Therapie und Verlauf
Therapie und Verlauf
Bestehende Parästhesien sowie Stridor und Tetanie lenkten den Verdacht auf eine Hypokalziämie. Wesensveränderung, Stridor und psychische Alteration hatten vorstationär bereits zur Aufnahme einer ambulanten Psychotherapie geführt. Es bestätigte sich der Verdacht eines primären Hypoparathreoidismus. Die Psoriasis wurde initial systemisch mit Acitretin 50 mg (Neotigason®) 1 - 0 - 0, systemischen Steroiden in absteigender Dosierung und topischer Therapie mit externen Steroiden in absteigender Potenz, Calcipotriol, Keratolytika sowie Hand- und Fuß-Bade-PUVA behandelt. Am behaarten Kopf kamen zudem topische Steroide und Keratolytika zur Anwendung, sowie Ölbäder und Unguentum leniens zur Hautpflege. Eine konsiliarische Behandlung des Patienten erfolgte durch die endokrinologische Abteilung: Substitution mit Kalzium-Brause-Tbl. 3×1 g täglich, Calcitriol (Rocaltrol® 0,5 µg) 1 - 0-0 sowie Aluminiumhydroxid-Gel (Anti-phosphat® 600 mg) 1 - 1 - 1. Unter oben genannter Therapie kam es zu einem sukzessiven Anstieg des Serumkalziums und deutlicher Besserung des Hautbefundes. Die psychische Symptomatik, Atemnot, Stridor sowie Parästhesien verschwanden gänzlich. Nach Entlassung wurde die PUVA-Therapie ambulant fortgeführt. Eine weitere Psychotherapie war nicht mehr notwendig.
Diskussion
Diskussion
Primärer Hypoparathyreoidismus ist eine sehr seltene endokrinologische Erkrankung mit anfangs oft vielfältiger, unspezifischer Symptomatik (Tab. [1 ]), die unbehandelt zu ernsten Komplikationen (tetanische Anfälle, Katarakt, Wesensveränderung), führen kann [1 ]. Bei einem gut behandelten Hypoparathyreoidismus ist die Sterblichkeit nicht erhöht. Hypoparathyreoidismus mit konsekutiver Hypokalziämie, sowie anderer Störungen der Kalziumhomöostase stellen einen Provokationsfaktor für die Psoriasis vulgaris dar. Hypokalziämien unterschiedlicher Genese sind als Trigger-Faktoren einer Psoriasis pustulosa mehrfach beschrieben worden [5 ]
[6 ]
[8 ]. Ein Anheben des Serumkalziums mittels Kalziumsubstitution und Vitamin-D3 -Analoga führt in der Regel zu einer raschen und prompten Besserung des Hautbefundes [2 ]
[3 ]
[6 ]
[7 ]. Andererseits kann durch die, bei der Psoriasis pustulosa häufig auftretenden Hypoalbuminämie, eine sekundäre Hypokalziämie resultieren [9 ]. Eine Elektrolytbestimmung ist daher bei allen Fällen obligatorisch. Nach einem Hypoparathyreoidismus sollte man gezielt fahnden, wenn die Hauteffloreszenzen nach Kalziumsubstitution schnell abheilen.

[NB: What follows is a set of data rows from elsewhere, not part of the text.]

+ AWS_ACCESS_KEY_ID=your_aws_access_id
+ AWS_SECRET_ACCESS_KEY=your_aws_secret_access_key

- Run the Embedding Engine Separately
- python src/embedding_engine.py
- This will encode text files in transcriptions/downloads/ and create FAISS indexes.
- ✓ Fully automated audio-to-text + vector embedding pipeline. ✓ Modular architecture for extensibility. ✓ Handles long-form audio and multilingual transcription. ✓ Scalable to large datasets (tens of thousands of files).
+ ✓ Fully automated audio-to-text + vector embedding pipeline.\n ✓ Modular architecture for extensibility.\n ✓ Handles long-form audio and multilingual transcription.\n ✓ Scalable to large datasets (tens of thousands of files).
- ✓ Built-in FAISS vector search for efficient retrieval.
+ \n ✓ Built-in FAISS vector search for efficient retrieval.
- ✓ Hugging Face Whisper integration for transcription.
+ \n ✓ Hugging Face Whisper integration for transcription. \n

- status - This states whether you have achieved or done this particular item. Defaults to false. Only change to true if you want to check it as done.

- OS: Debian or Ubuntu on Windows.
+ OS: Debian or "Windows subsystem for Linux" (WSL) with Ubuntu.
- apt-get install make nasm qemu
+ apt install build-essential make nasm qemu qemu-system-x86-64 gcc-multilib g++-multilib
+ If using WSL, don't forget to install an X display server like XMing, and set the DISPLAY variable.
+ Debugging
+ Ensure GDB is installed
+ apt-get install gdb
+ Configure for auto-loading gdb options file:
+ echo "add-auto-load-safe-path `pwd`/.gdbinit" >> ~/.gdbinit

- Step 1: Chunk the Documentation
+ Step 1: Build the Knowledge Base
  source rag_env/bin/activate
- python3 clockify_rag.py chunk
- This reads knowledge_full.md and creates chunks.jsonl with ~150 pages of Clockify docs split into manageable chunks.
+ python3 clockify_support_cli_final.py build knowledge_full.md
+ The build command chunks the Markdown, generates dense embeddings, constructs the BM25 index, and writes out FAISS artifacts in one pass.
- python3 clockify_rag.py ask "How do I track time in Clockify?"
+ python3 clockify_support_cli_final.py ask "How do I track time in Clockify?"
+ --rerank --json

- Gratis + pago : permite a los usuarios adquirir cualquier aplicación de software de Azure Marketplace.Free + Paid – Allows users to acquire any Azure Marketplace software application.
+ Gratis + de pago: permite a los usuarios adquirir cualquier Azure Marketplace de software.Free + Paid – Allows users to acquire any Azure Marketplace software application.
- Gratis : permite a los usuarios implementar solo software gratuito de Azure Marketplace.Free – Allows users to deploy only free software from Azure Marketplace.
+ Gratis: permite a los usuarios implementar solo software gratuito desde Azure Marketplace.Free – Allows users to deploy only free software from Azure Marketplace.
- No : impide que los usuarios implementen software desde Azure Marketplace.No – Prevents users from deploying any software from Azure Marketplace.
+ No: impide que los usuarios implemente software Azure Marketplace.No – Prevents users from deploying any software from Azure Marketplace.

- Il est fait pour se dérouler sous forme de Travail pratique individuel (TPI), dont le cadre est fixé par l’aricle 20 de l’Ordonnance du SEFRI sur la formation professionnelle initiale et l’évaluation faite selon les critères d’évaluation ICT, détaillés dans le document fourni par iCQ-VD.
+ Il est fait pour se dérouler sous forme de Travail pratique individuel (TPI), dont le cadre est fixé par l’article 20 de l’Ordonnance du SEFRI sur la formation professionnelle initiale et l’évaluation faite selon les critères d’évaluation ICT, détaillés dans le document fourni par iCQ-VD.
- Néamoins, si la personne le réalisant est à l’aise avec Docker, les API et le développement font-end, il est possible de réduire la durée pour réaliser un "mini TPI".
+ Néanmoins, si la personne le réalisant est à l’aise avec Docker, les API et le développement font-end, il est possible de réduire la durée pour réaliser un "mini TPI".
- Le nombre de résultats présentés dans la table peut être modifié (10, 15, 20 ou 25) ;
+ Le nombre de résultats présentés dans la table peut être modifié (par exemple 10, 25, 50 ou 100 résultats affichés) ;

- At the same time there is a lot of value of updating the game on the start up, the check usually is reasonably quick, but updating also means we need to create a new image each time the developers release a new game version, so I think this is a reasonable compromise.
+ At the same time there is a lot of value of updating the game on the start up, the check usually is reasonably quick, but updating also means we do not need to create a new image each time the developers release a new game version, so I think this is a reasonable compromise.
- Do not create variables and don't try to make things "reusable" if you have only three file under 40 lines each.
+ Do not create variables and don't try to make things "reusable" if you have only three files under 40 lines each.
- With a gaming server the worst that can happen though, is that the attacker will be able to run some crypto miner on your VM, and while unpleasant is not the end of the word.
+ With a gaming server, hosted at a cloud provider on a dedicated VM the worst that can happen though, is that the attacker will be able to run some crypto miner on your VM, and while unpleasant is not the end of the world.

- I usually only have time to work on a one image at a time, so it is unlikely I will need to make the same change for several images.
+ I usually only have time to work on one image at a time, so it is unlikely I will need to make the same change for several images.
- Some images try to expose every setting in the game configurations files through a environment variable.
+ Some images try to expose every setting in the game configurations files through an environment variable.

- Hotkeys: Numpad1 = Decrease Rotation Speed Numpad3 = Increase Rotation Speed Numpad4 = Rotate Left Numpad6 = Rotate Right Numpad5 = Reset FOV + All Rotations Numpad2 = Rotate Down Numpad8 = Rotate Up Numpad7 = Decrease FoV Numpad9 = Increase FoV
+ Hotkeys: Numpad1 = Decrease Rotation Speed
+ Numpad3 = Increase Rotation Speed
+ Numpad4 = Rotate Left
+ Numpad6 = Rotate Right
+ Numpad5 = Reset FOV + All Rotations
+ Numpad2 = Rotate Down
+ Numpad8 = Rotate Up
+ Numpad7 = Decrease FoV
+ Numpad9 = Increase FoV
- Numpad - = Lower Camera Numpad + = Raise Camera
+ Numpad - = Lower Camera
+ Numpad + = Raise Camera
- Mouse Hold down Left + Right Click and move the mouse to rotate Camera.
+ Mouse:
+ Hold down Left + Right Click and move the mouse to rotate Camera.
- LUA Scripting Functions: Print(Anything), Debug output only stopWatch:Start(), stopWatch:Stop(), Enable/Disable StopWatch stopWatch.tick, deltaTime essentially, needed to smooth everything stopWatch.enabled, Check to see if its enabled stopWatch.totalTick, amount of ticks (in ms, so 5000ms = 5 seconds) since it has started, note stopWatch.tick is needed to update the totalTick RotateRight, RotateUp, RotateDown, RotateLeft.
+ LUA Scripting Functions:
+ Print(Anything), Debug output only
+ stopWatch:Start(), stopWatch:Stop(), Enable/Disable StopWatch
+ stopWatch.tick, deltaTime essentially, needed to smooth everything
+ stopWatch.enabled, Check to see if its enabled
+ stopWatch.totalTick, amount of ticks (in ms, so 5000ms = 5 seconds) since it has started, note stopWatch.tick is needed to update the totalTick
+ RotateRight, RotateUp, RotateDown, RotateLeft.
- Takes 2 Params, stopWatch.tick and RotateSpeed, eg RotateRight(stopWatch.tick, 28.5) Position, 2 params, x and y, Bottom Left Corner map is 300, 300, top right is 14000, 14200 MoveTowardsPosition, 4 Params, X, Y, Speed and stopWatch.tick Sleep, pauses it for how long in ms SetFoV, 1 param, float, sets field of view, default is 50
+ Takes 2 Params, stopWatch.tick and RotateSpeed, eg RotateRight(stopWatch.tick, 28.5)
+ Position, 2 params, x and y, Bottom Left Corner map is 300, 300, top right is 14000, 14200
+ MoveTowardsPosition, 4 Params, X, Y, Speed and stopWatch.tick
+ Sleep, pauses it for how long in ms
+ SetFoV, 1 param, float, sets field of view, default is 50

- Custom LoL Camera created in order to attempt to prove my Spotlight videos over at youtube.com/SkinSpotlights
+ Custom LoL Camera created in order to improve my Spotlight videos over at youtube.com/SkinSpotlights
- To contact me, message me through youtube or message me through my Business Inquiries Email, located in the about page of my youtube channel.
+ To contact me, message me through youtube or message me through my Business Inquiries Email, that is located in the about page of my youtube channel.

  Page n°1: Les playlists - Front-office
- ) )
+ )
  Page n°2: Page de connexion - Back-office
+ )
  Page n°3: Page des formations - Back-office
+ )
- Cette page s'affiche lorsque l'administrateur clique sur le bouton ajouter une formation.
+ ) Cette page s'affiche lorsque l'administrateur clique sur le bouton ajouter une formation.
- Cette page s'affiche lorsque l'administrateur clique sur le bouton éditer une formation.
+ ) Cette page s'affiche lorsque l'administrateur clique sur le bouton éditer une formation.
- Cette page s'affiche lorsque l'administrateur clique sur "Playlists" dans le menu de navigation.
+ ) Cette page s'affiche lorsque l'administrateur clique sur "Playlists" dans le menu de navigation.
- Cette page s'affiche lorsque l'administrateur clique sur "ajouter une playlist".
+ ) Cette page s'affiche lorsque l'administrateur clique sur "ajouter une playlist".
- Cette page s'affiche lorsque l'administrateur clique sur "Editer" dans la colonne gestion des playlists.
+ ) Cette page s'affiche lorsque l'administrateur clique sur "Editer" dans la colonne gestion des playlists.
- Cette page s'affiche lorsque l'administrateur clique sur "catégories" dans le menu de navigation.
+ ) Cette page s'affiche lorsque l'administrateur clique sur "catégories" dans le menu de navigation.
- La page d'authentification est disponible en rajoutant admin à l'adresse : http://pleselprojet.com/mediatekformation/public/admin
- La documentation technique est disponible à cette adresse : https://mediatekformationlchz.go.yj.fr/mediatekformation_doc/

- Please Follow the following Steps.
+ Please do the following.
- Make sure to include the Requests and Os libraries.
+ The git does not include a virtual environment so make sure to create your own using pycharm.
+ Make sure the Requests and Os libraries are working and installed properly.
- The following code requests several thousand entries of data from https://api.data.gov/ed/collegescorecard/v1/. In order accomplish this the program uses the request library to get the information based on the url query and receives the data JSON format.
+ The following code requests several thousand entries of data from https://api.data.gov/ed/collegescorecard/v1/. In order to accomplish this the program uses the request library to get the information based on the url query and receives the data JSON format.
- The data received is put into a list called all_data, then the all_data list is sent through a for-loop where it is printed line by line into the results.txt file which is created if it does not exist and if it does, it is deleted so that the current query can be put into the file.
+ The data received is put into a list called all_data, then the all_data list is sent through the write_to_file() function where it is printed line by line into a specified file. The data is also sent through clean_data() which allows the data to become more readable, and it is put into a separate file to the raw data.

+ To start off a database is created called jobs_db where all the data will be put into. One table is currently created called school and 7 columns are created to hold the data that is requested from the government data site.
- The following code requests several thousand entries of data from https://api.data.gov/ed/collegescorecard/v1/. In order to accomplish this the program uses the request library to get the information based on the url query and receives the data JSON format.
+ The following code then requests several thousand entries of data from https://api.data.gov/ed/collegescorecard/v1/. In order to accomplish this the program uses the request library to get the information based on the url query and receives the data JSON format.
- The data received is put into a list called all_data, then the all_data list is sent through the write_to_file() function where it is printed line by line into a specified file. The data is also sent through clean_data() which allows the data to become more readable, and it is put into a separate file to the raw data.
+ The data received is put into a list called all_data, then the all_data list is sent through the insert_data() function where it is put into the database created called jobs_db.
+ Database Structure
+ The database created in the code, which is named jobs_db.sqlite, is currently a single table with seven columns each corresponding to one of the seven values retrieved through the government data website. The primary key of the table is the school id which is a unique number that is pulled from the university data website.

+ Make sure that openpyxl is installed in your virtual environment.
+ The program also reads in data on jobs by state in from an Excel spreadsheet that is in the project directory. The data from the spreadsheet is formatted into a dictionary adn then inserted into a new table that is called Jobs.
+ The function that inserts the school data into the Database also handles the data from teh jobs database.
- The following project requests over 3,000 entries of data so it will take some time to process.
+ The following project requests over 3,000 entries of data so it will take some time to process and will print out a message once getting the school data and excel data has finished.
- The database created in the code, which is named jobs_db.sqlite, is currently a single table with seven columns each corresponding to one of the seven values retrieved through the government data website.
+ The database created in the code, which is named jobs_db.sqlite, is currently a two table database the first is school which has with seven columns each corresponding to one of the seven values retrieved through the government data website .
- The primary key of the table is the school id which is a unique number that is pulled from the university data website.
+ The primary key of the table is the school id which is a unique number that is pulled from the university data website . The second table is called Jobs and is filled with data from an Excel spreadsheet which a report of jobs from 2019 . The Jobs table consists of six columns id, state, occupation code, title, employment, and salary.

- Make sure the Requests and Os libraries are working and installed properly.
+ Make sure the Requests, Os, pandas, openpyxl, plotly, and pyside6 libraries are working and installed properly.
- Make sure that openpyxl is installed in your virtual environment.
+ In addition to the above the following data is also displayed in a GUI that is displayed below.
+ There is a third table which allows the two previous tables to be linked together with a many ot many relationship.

Tab. 1 Klinische Zeichen einer Hypokalziämie
Pfötchenstellung der Hände
Chvostek- und Trousseau-Zeichen positiv
Parästhesien im Mundbereich sowie Finger- und Zehenspitzen
Waden- und Fußbeschwerden wie „Durchblutungsstörungen”
abdominelle Spasmen, Bauchschmerzen, Obstipation
ängstliche Grundhaltung, depressive Verstimmungen
Obwohl eine gesteigerte Chemotaxis der polymorphkernigen Leukozyten bei der Psoriasis pustulosa beschrieben wurde [4 ], bleibt der Hauptstimulus für die Migration von polymorphkernigen Leukozyten in die Epidermis unbekannt. Hypokalziämie stellt hier, genauso wie z. B. Infektionen, Cholestase oder verschiedene Medikamente, einen bedeutenden Ko-Faktor dar.